| ASSIGNMENT |
Working from the listing below, pick each line containing the word "font" and copy it.

| RAW DATA |
· · · · ·
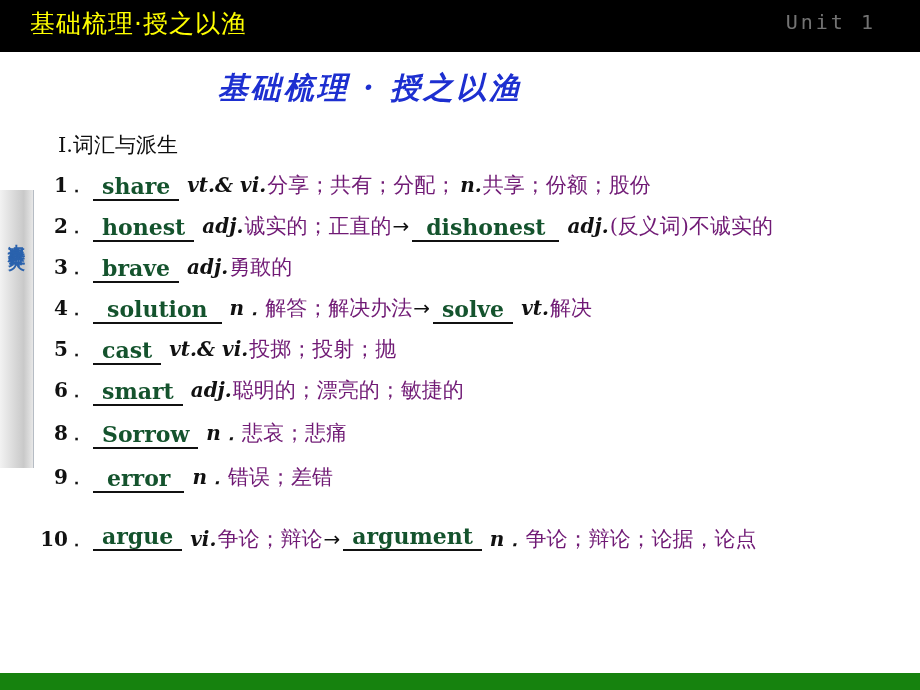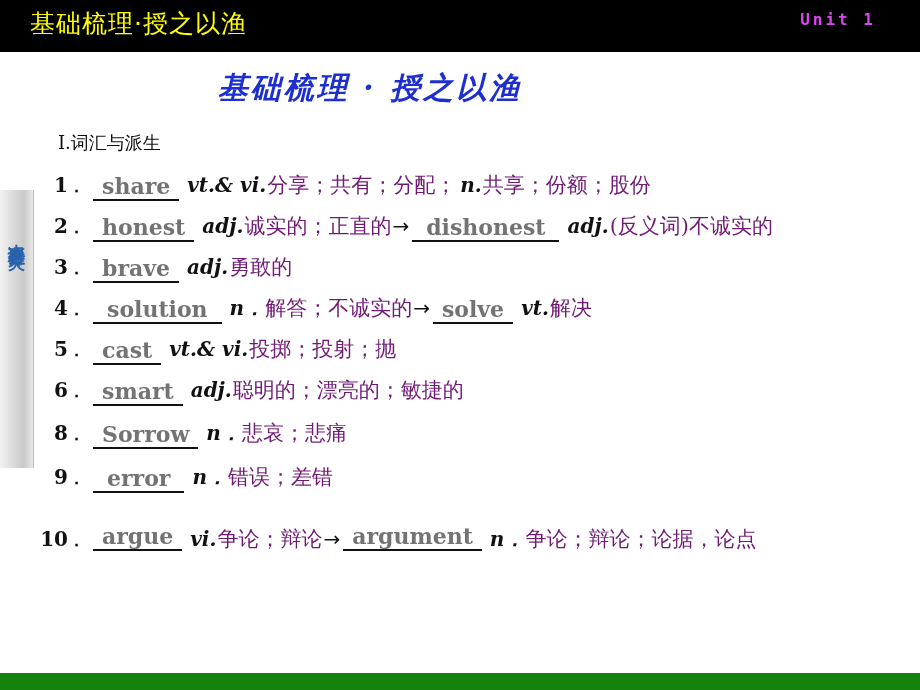--- a/index.html
+++ b/index.html
@@ -40,9 +40,9 @@
     right: 44px;
     top: 10px;
     font-family: "DejaVu Sans Mono", monospace;
-    font-weight: bold;
-    font-size: 16px;
-    color: #d946ef;
+    font-weight: normal;
+    font-size: 20px;
+    color: #737373;
     letter-spacing: 3px;
     white-space: nowrap;
   }

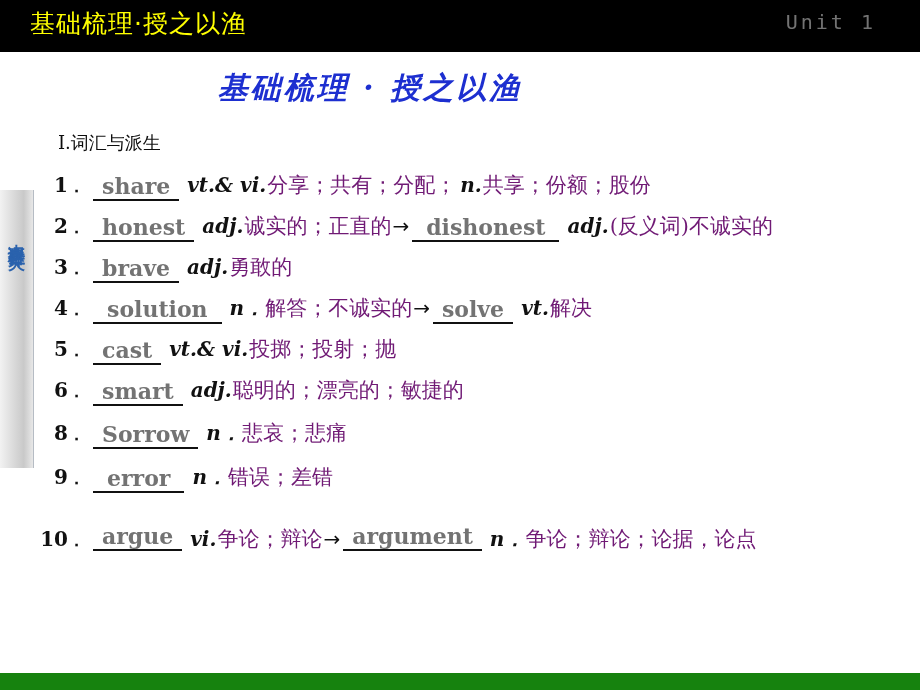--- a/index.html
+++ b/index.html
@@ -94,7 +94,7 @@
     left: 58px;
     top: 131px;
     font-family: "DejaVu Serif", serif;
-    font-size: 18px;
+    font-size: 21px;
     color: #0d0d0d;
     letter-spacing: 0px;
     white-space: nowrap;

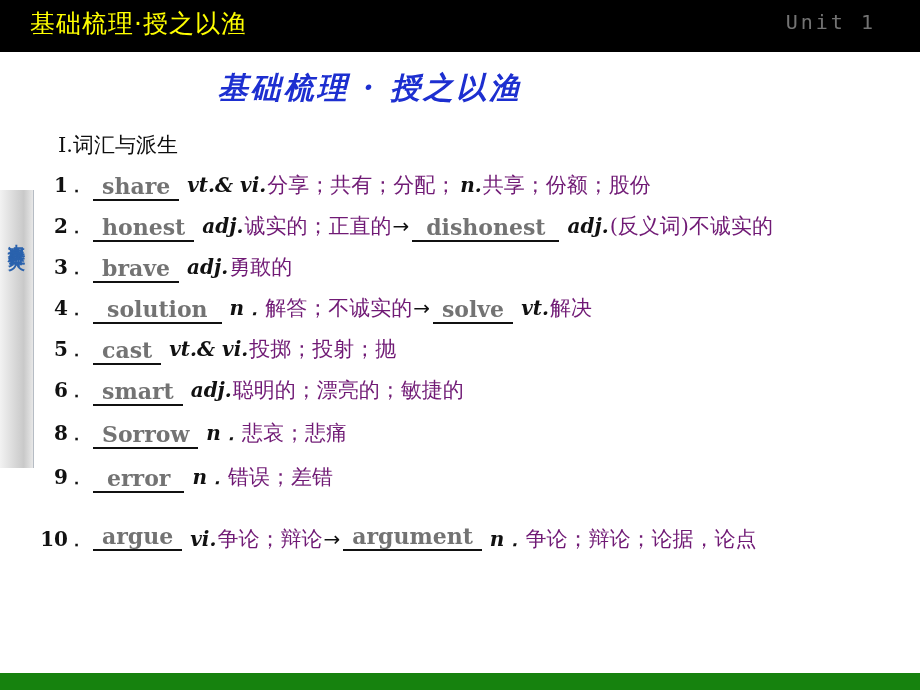--- a/index.html
+++ b/index.html
@@ -141,7 +141,7 @@
     font-family: "DejaVu Serif", serif;
     font-weight: bold;
     font-size: 22px;
-    color: #737373;
+    color: #14532d;
     border-bottom: 2px solid #111111;
     padding: 0 9px 0 9px;
     margin: 0 4px 0 2px;

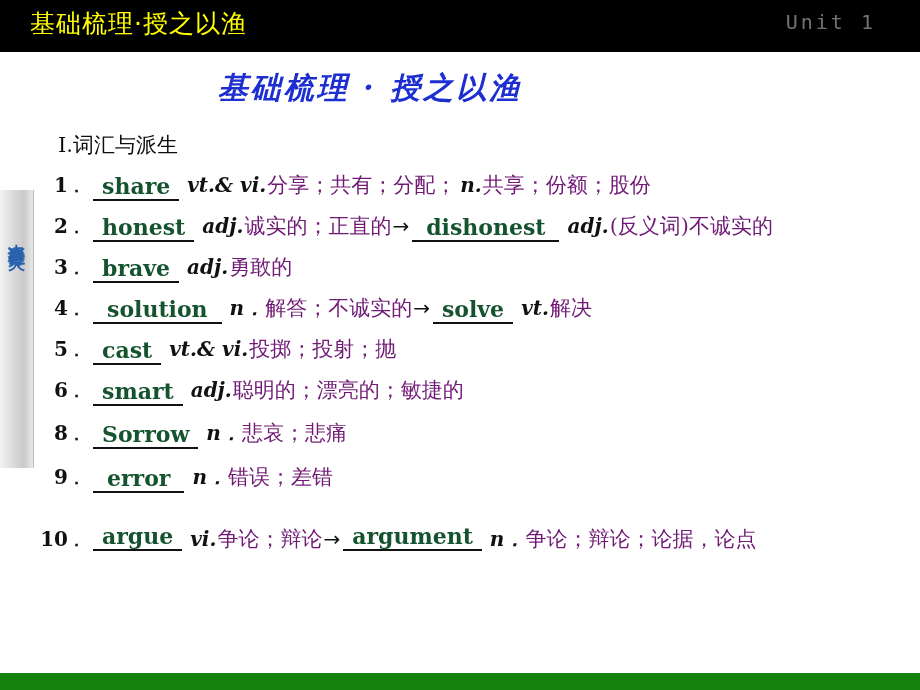--- a/index.html
+++ b/index.html
@@ -217,7 +217,7 @@
   </div>
 
   <div class="vocab-row">
-    <span class="num">4</span><span class="num-dot">．</span><span class="answer wide">solution</span><span class="pos">n．</span><span class="def">解答；不诚实的</span><span class="arrow">→</span><span class="answer">solve</span><span class="pos">vt.</span><span class="def">解决</span>
+    <span class="num">4</span><span class="num-dot">．</span><span class="answer wide">solution</span><span class="pos">n．</span><span class="def">解答；解决办法</span><span class="arrow">→</span><span class="answer">solve</span><span class="pos">vt.</span><span class="def">解决</span>
   </div>
 
   <div class="vocab-row">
· · · · ·
| REPLY TO THE EXERCISE |
     font-family: "DejaVu Sans Mono", monospace;
-    font-weight: bold;
-    font-size: 16px;
+    font-weight: normal;
+    font-size: 20px;
     font-family: "DejaVu Serif", serif;
-    font-size: 18px;
+    font-size: 21px;
     font-family: "DejaVu Serif", serif;
     font-weight: bold;
     font-size: 22px;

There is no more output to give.